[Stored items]
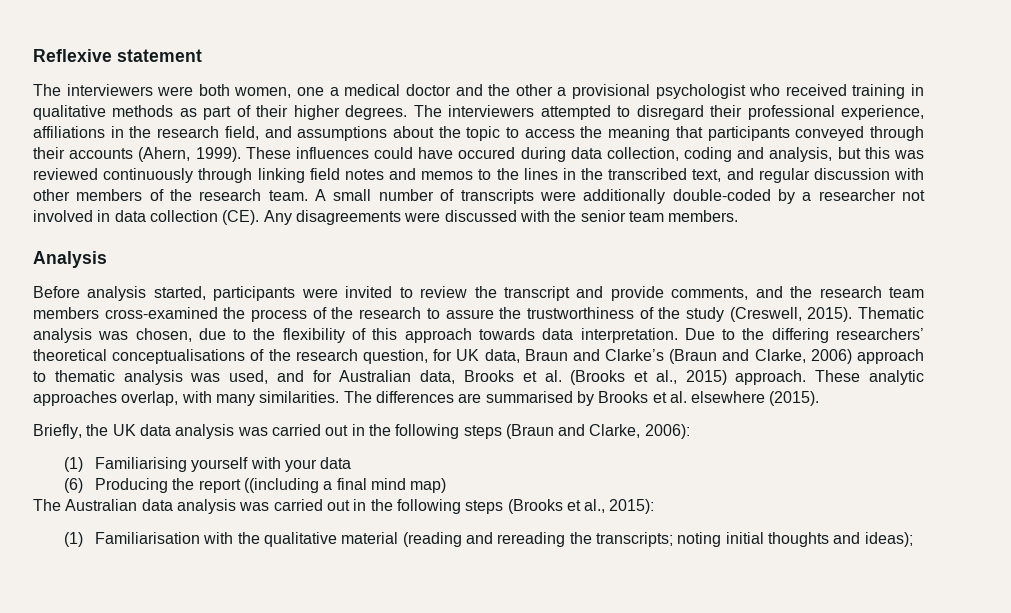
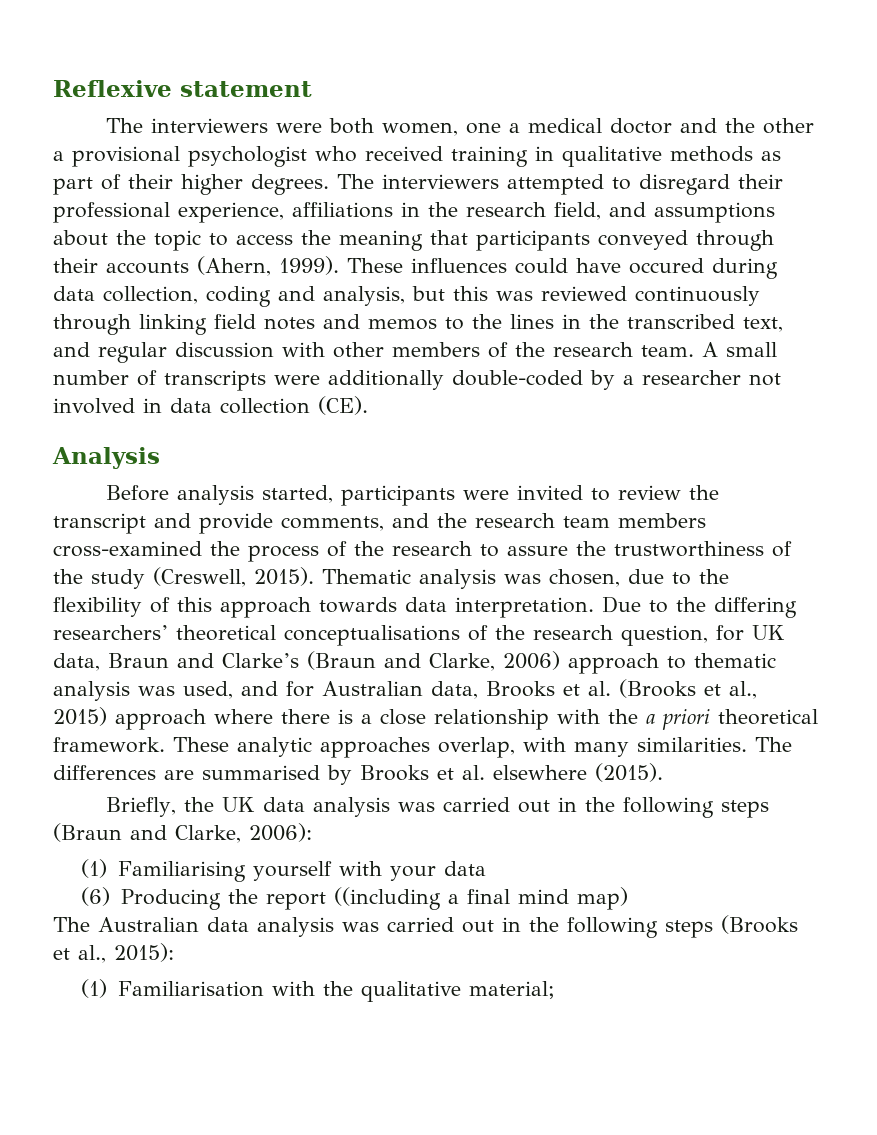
- A small number of transcripts were additionally double-coded by a researcher not involved in data collection (CE). Any disagreements were discussed with the senior team members.
+ A small number of transcripts were additionally double-coded by a researcher not involved in data collection (CE).
- Due to the differing researchers’ theoretical conceptualisations of the research question, for UK data, Braun and Clarke’s (Braun and Clarke, 2006) approach to thematic analysis was used, and for Australian data, Brooks et al. (Brooks et al., 2015) approach.
+ Due to the differing researchers’ theoretical conceptualisations of the research question, for UK data, Braun and Clarke’s (Braun and Clarke, 2006) approach to thematic analysis was used, and for Australian data, Brooks et al. (Brooks et al., 2015) approach where there is a close relationship with the a priori theoretical framework.
- (1) Familiarisation with the qualitative material (reading and rereading the transcripts; noting initial thoughts and ideas);
+ (1) Familiarisation with the qualitative material;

ASSIGNMENT: Quote, word for word, every line starting at the one that contains "priori theoretical framework." and ending with the final line of the entries.

ANSWER TO THE PROBLEM:
+ Due to the differing researchers’ theoretical conceptualisations of the research question, for UK data, Braun and Clarke’s (Braun and Clarke, 2006) approach to thematic analysis was used, and for Australian data, Brooks et al. (Brooks et al., 2015) approach where there is a close relationship with the a priori theoretical framework.
- (1) Familiarisation with the qualitative material (reading and rereading the transcripts; noting initial thoughts and ideas);
+ (1) Familiarisation with the qualitative material;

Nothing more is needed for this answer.